Your assignment:
Repeat, word for word, all the data that follows, and exclude the pictures.

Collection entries
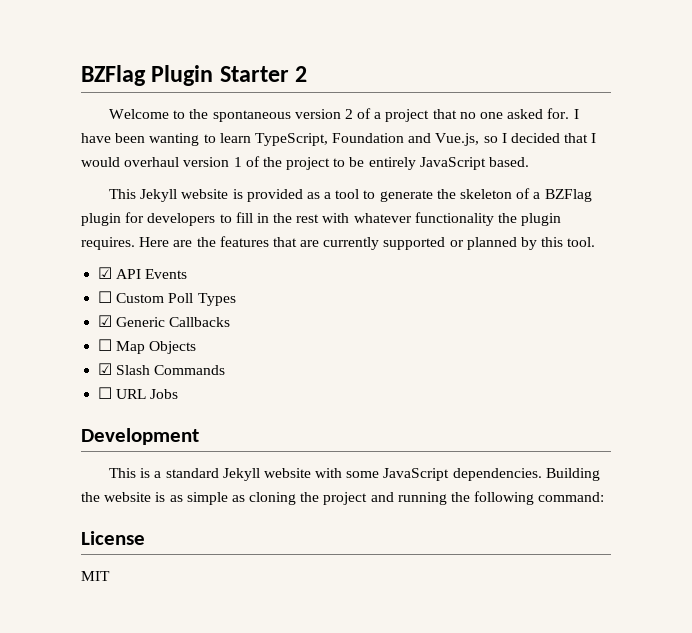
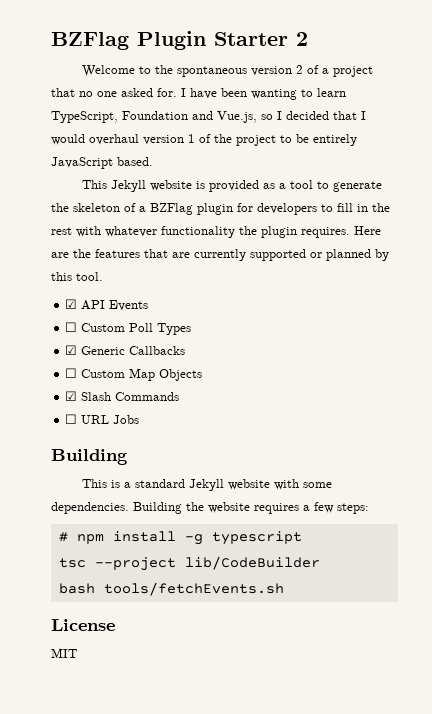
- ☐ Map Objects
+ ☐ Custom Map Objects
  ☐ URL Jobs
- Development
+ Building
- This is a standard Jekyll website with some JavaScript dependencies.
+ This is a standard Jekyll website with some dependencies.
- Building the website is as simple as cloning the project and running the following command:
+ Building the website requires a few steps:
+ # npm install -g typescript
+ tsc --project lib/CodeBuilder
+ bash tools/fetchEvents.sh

Answer section:
- ☐ Map Objects
+ ☐ Custom Map Objects
  ☐ URL Jobs
- Development
+ Building
- This is a standard Jekyll website with some JavaScript dependencies.
+ This is a standard Jekyll website with some dependencies.
- Building the website is as simple as cloning the project and running the following command:
+ Building the website requires a few steps:
+ # npm install -g typescript
+ tsc --project lib/CodeBuilder
+ bash tools/fetchEvents.sh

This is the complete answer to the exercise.